Lucille sucht das Glück
Gegen das Glück hat das Schicksal keine ChanceDie zwei Schwestern Lucille und Wren haben es nicht leicht mit ihren Eltern. Der Vater ist nach einem Zusammenbruch in einer unbekannten Nervenklinik und die Mutter hat darüber den Halt verloren und verlässt ...
Die zwei Schwestern Lucille und Wren haben es nicht leicht mit ihren Eltern. Der Vater ist nach einem Zusammenbruch in einer unbekannten Nervenklinik und die Mutter hat darüber den Halt verloren und verlässt ihre Töchter mit unbekannten Ziel. Lucille, die in einigen Monaten volljährig wird, möchte mit allen Mitteln verhindern, dass die das Jugendamt merkt, dass sie ganz allein sind und verheimlicht vor allen Erwachsenen das Fortgehen der Mutter. Sie kümmert sich um ihre kleine Schwester, sucht sich einen Job in einem Lokal und schafft es eine ganze Weile lang ganz gut, den Schein der heilen Welt aufrecht zu erhalten. Nur ihre beste Freundin Eden und deren Bruder wissen von allem und helfen ihr, so gut sie können. Aber dann passiert ein Unfall und alles wird anders.

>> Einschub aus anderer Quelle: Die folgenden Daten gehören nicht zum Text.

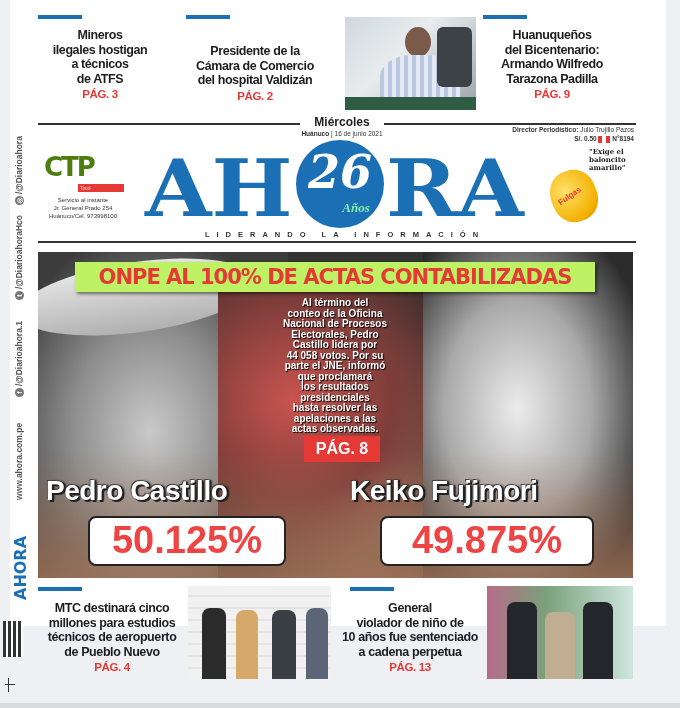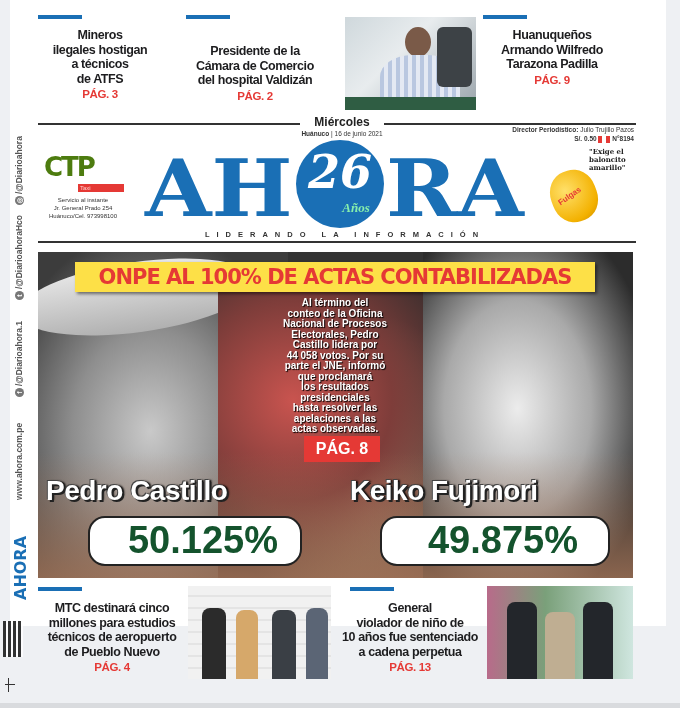"del Bicentenario:" div { html: none -> <div>del Bicentenario:</div> }
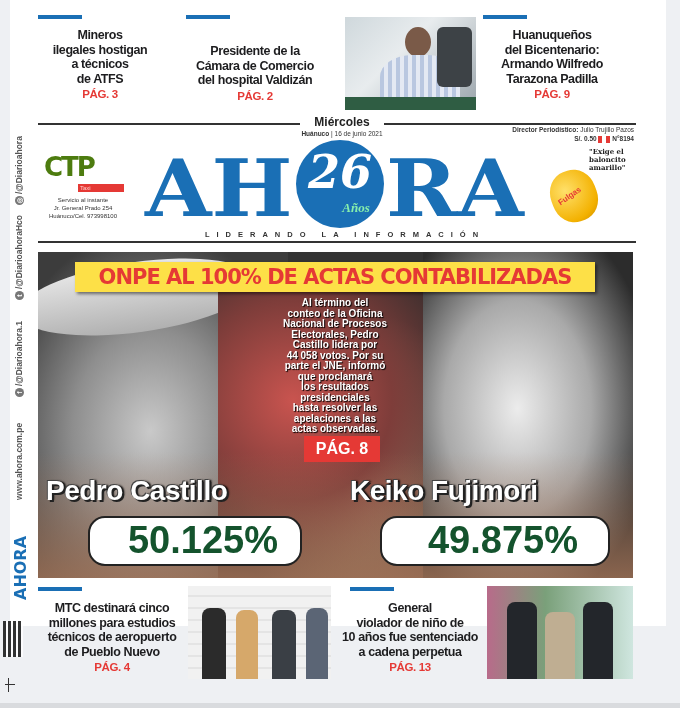"ONPE AL 100% DE ACTAS" div.abs { background: #fde047 -> #bef264 }
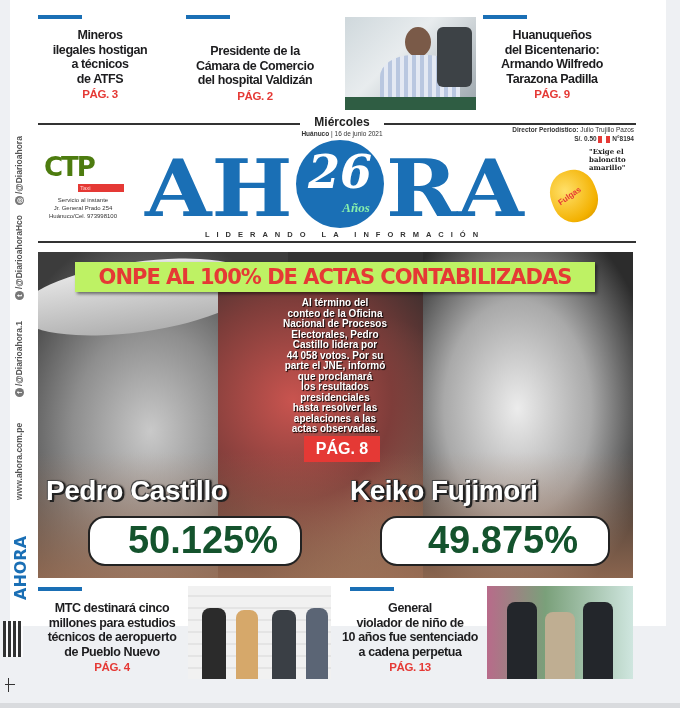"50.125%" .pct-box { border-radius: 17px -> 8px; color: #14532d -> #ef4444; padding-left: 16px -> none }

Der Jugendroman mit einer Heldin in einer Krise ist ja fast schon ein eigenes Genre. Unter den Büchern die ich da gelesen habe gehört dieses hier sicher in das obere Drittel. Das sehr ästhetische Cover zieht den Leser sofort an und der Titel verspricht ein Buch mit einem glücklichen Ende.
Was mir gefallen hat?
Der Erzählstil hat einen ganz eigenen Rhythmus. Manchmal liest sich der Text fast wie ein Gedicht. Die Autorin beschreibt Gefühle sehr schön und wechselt oft das Tempo, um Stimmungsänderungen anzudeuten. Sie spielt mit den Worten und Sätzen, fordert Aufmerksamkeit und steigert die Intensität. Lucille ist ein sympathischer Charakter und auch die Nebendarsteller bekommen Raum und Zeit für Entwicklung und Tiefe. Es gibt natürlich auch einen jugendlichen Helden und eine aufkeimende Liebesgeschichte und wie es sich gehört ist sie etwas kompliziert und man muss bangen, ob die beiden wirklich zusammen kommen. Ich mochte auch das Ende, welches trotz des Buchtitels nicht schmalzig und rosarot war sondern durchaus realistisch mit hoffnungsvollem Unterton.
Was mir nicht gefallen hat?
Eigentlich nur eine Wendung am Schluss, die mir etwas zu viel des Guten war. Und vielleicht hätte es noch eine klitzekleine Erklärung in Bezug auf die verschwundene Mutter gebraucht.
Fazit:
Das Buch hat sich schnell und leicht lesen lassen. Es hat durchaus Emotionen geweckt und ein paar Sätze und Abschnitte waren wirklich wertvoll und wunderschön. Ich denke, es hätte gerne noch ein paar Seiten länger sein dürfen. Ich mochte Lucille, Wren, Digby und Eden.